+++ AVAILABLE RECORDS
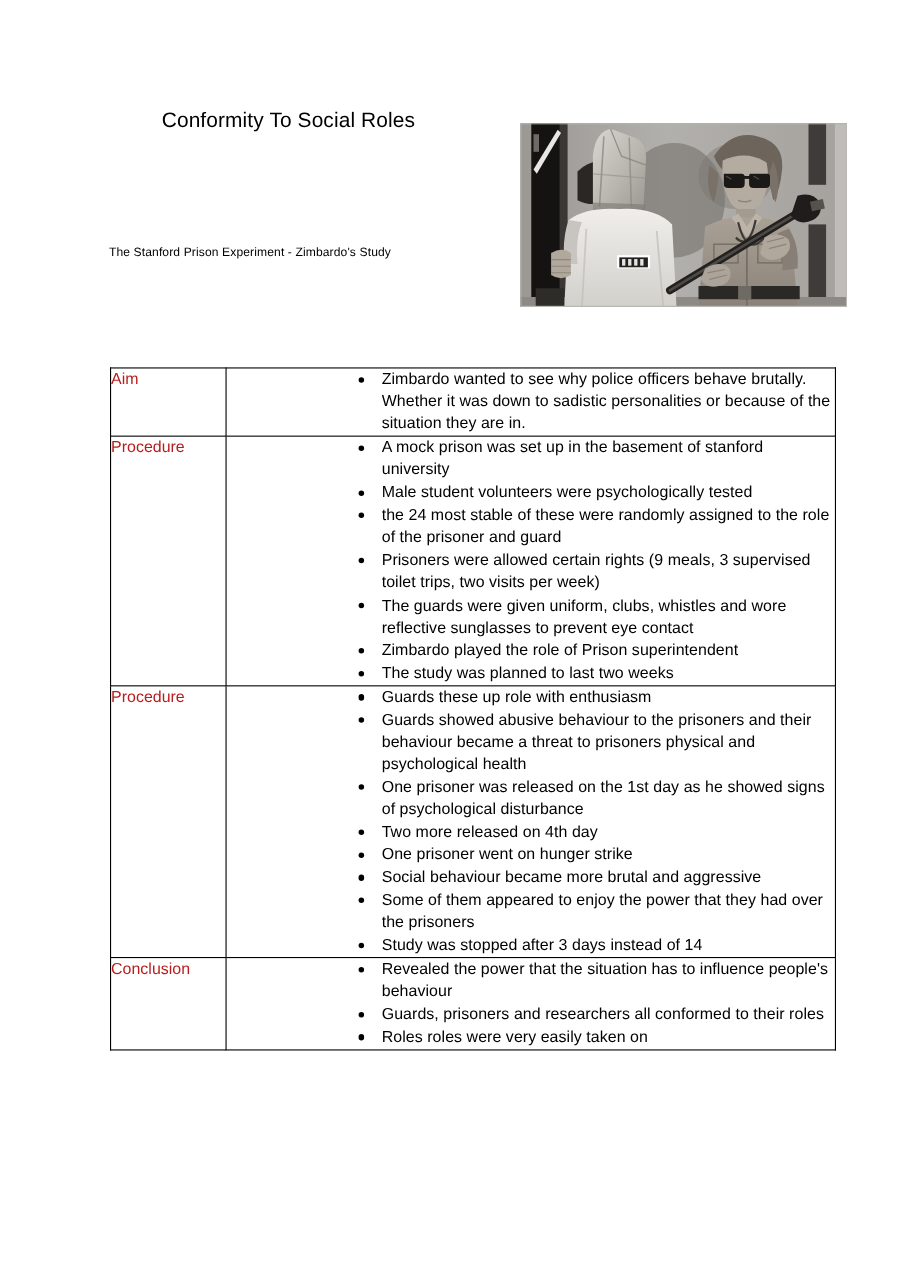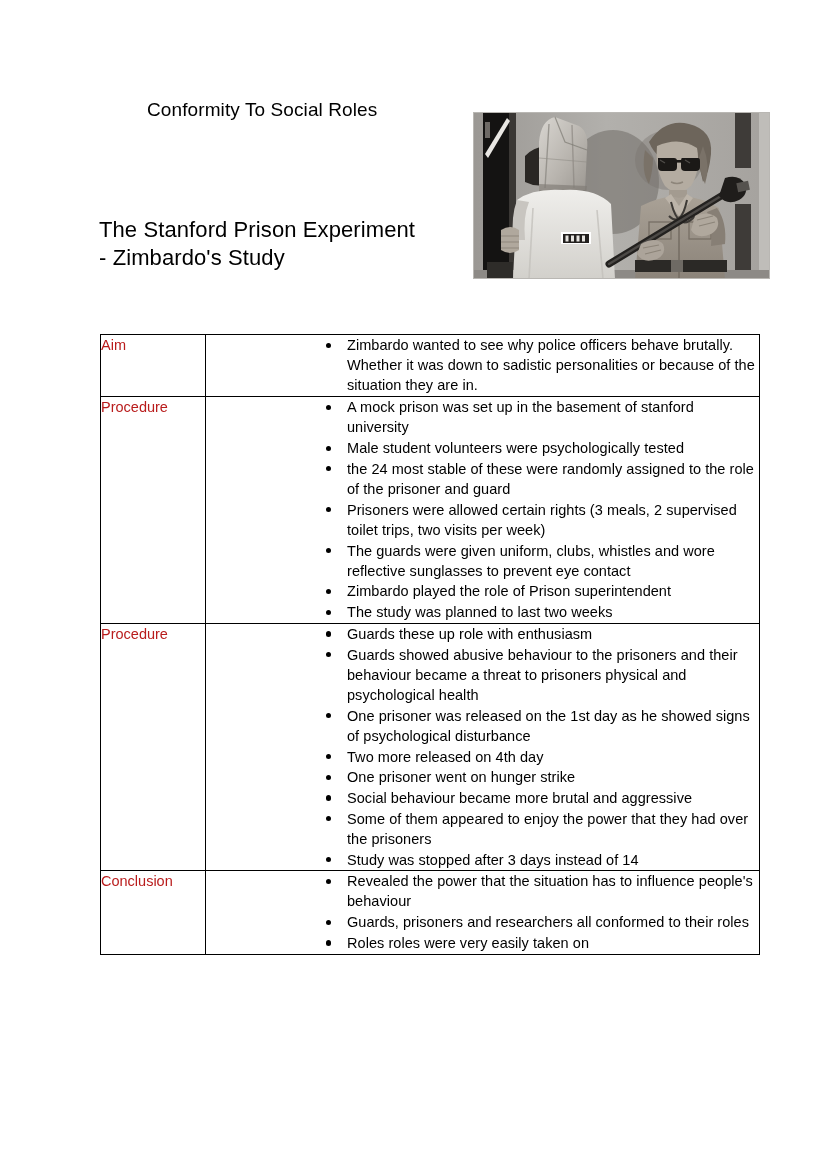--- a/index.html
+++ b/index.html
@@ -50,7 +50,7 @@
     left: 0;
     top: 120px;
     width: 320px;
-    font-size: 22px;
+    font-size: 11px;
     line-height: 28px;
     font-weight: 400;
     color: #000;

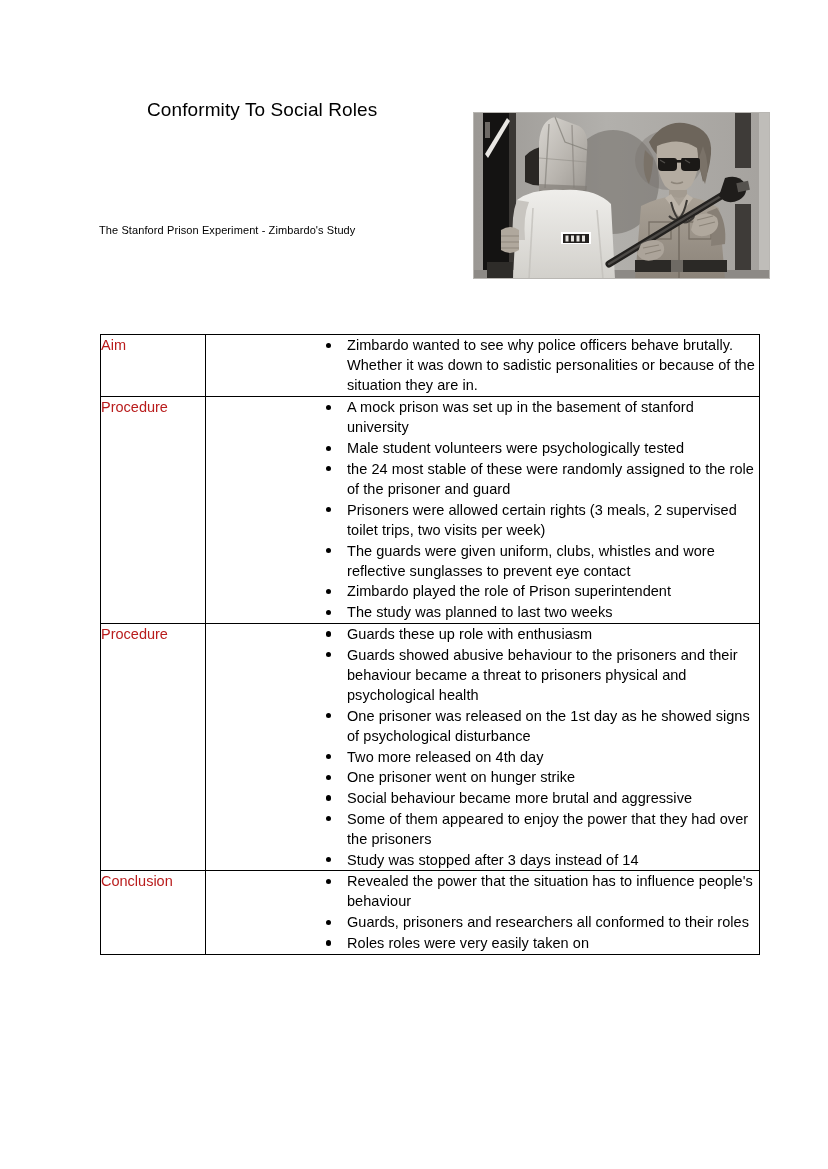--- a/index.html
+++ b/index.html
@@ -269,7 +269,7 @@
             <li>A mock prison was set up in the basement of stanford university</li>
             <li>Male student volunteers were psychologically tested</li>
             <li>the 24 most stable of these were randomly assigned to the role of the prisoner and guard</li>
-            <li>Prisoners were allowed certain rights (3 meals, 2 supervised toilet trips, two visits per week)</li>
+            <li>Prisoners were allowed certain rights (9 meals, 3 supervised toilet trips, two visits per week)</li>
             <li>The guards were given uniform, clubs, whistles and wore reflective sunglasses to prevent eye contact</li>
             <li>Zimbardo played the role of Prison superintendent</li>
             <li>The study was planned to last two weeks</li>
++++++
#### PROBLEM DETAILS:
Only lines with the word "supervised" belong in the answer; copy each of them from the material above.

#### REPLY TO THE TASK:
-            <li>Prisoners were allowed certain rights (3 meals, 2 supervised toilet trips, two visits per week)</li>
+            <li>Prisoners were allowed certain rights (9 meals, 3 supervised toilet trips, two visits per week)</li>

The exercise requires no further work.